YOUR TASK - Would you show every line from the records that holds "subtotal"?

RECORDS SUPPLIED -
○ ○ ○ ○ ○ ○ ○
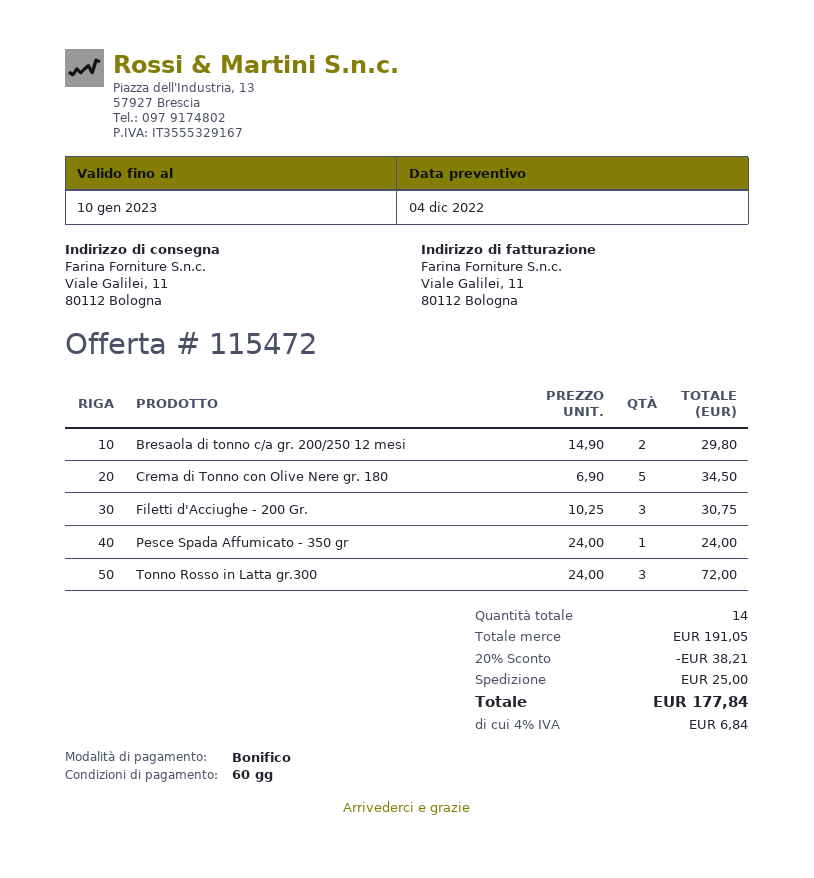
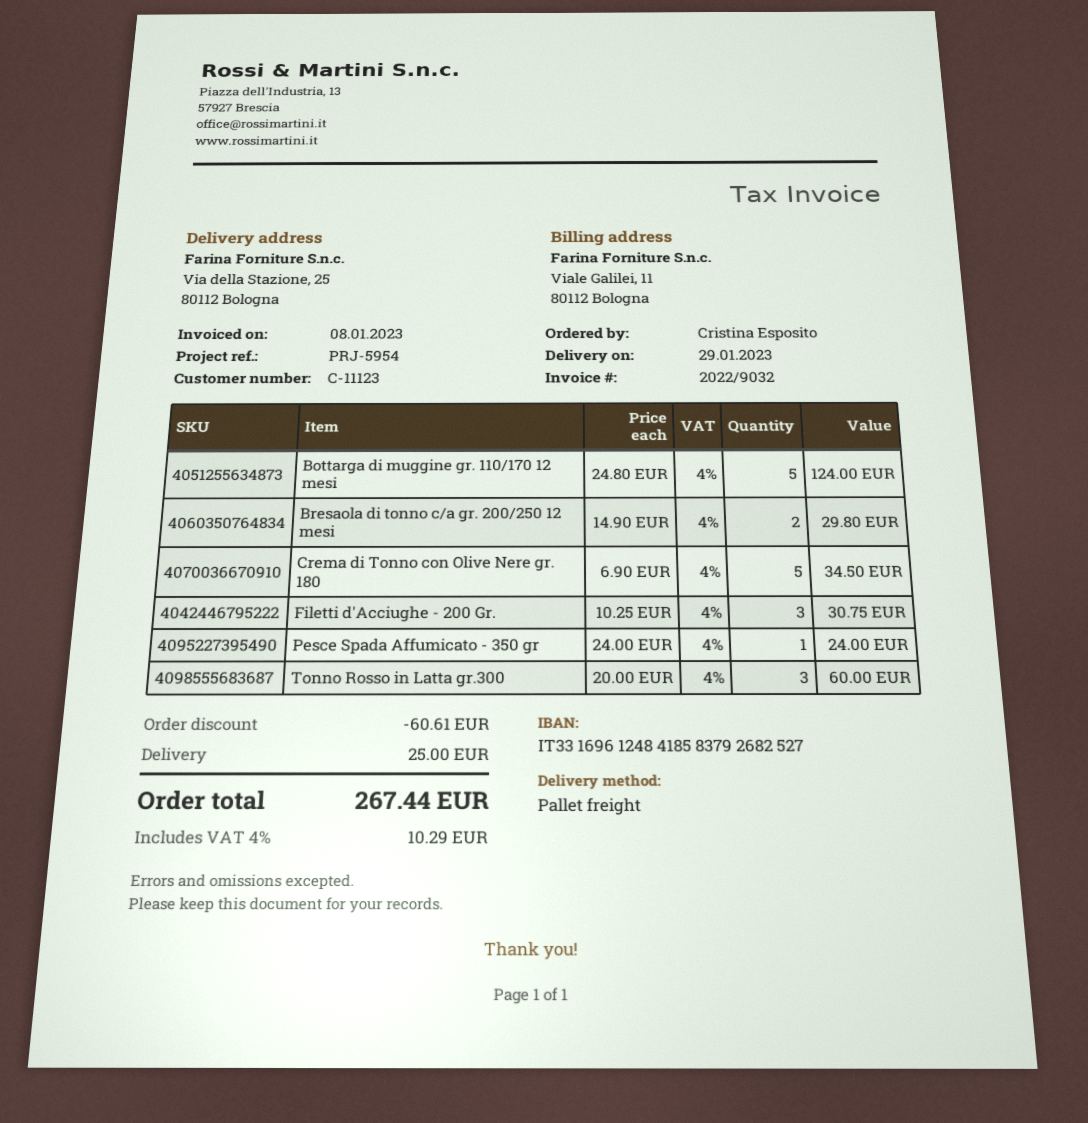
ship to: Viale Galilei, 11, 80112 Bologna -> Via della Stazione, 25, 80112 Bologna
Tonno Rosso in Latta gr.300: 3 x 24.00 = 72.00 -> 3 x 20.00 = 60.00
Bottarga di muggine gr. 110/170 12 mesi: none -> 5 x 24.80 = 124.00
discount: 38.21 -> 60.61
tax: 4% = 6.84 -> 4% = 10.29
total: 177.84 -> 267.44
○ ○ ○ ○ ○ ○ ○
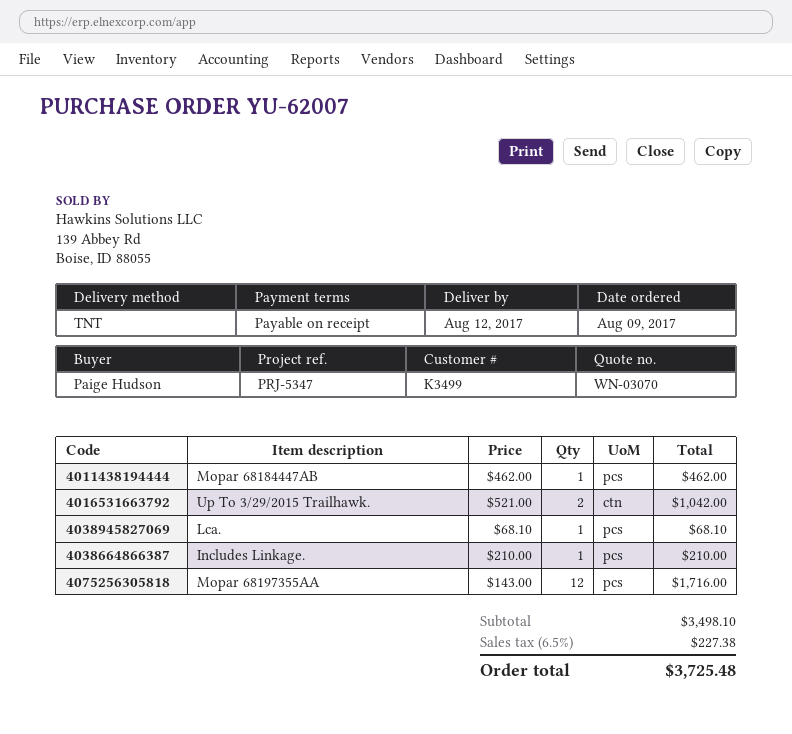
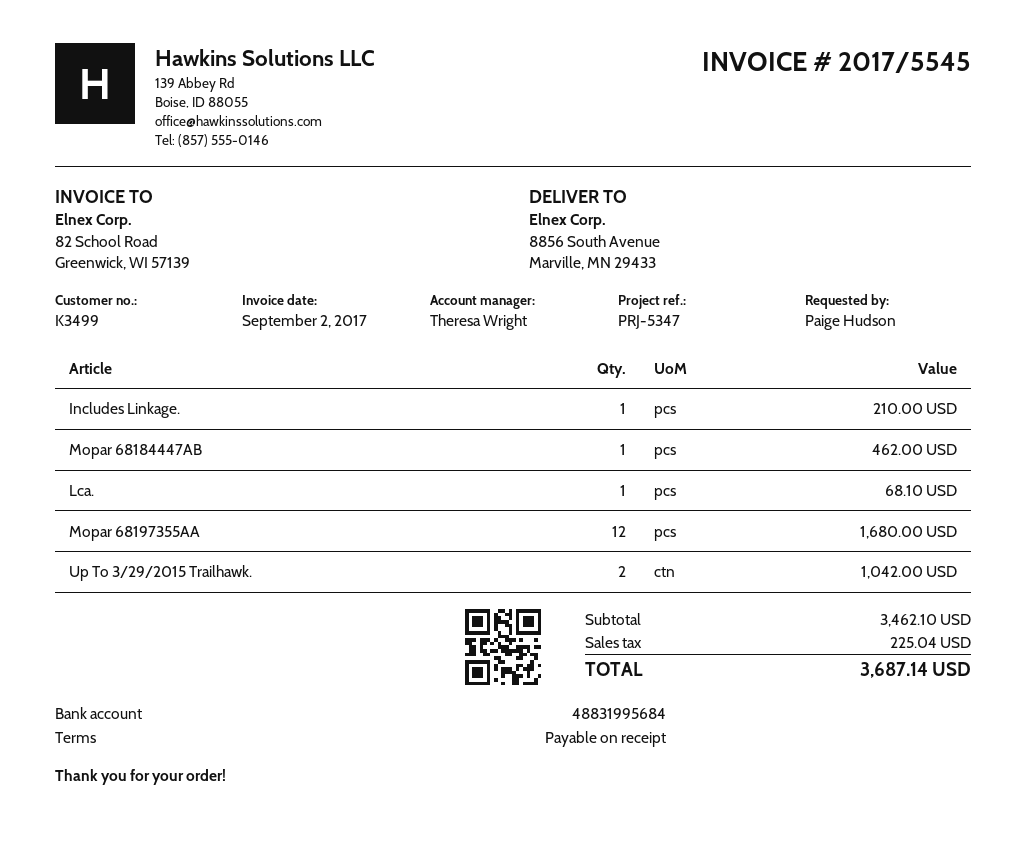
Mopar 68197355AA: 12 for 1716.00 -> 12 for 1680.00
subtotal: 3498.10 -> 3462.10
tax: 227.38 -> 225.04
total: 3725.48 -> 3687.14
○ ○ ○ ○ ○ ○ ○
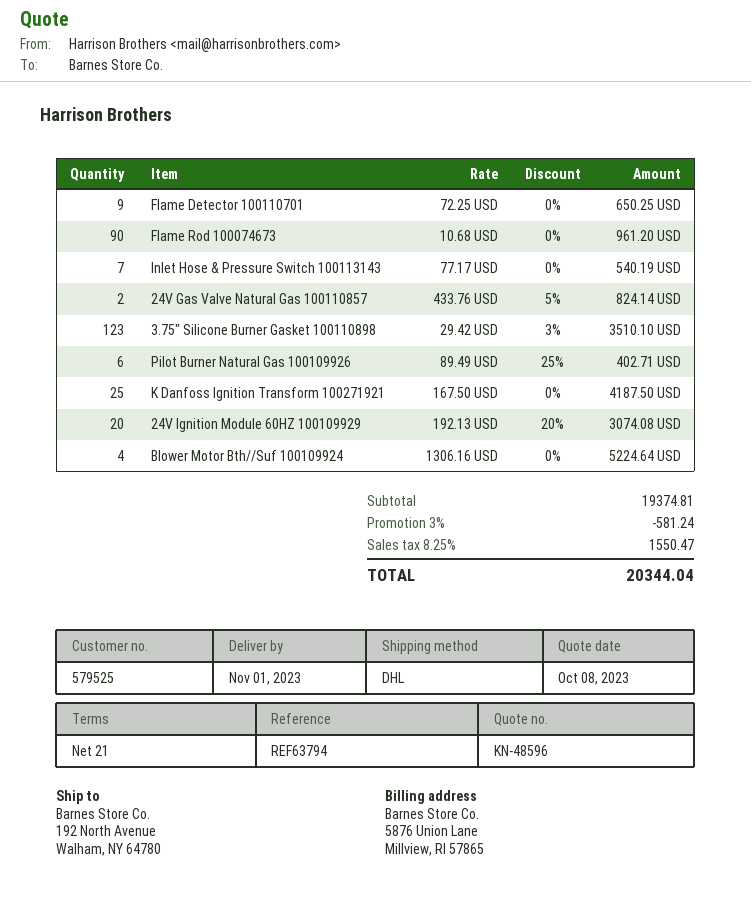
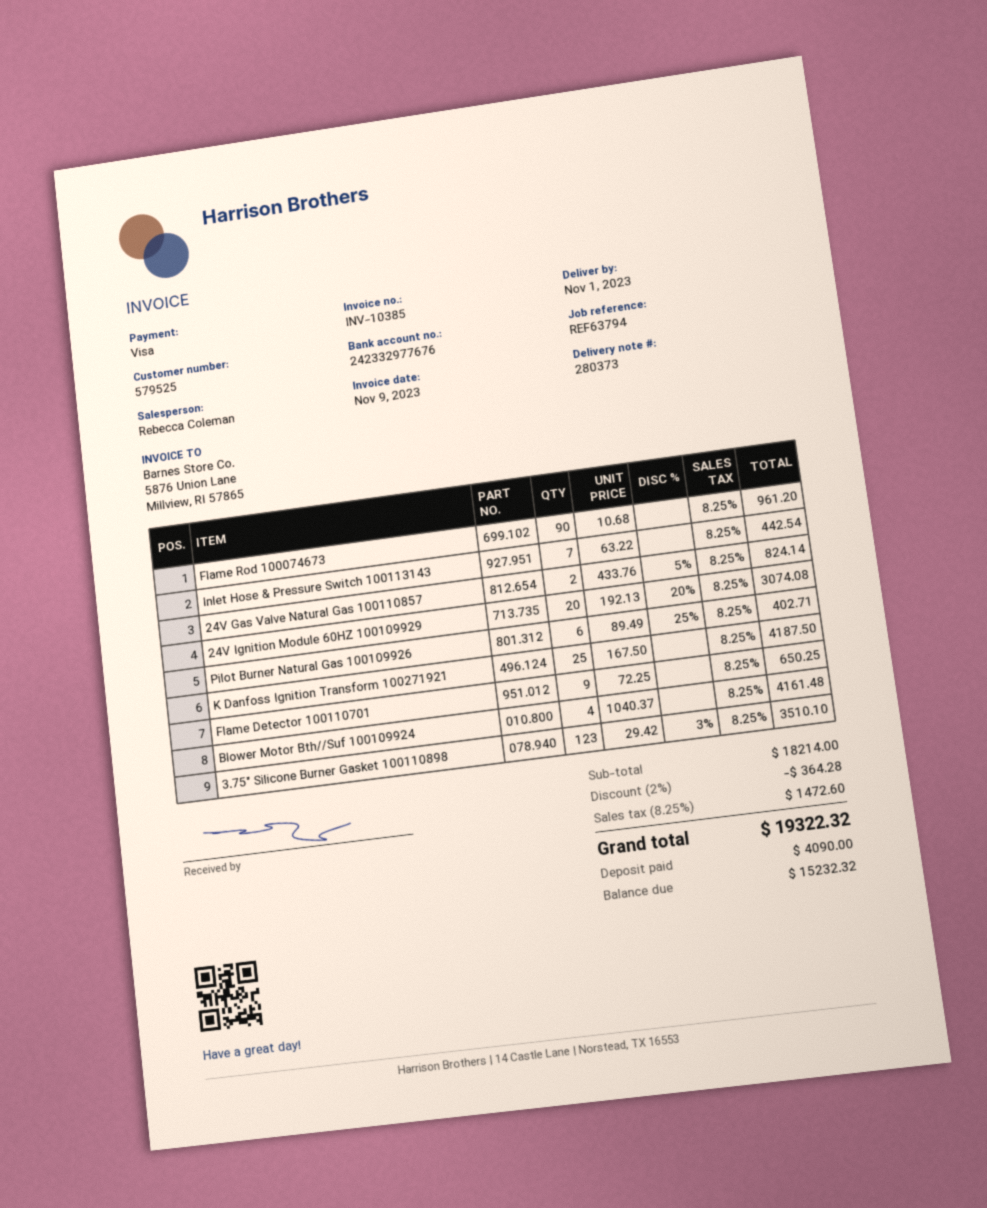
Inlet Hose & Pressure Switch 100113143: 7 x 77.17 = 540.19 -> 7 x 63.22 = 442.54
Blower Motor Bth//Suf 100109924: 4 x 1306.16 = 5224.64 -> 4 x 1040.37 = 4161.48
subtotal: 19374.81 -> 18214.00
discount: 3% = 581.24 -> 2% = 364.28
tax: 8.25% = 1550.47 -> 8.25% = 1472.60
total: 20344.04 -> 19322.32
○ ○ ○ ○ ○ ○ ○
FINISHED EXERCISE -
subtotal: 3498.10 -> 3462.10
subtotal: 19374.81 -> 18214.00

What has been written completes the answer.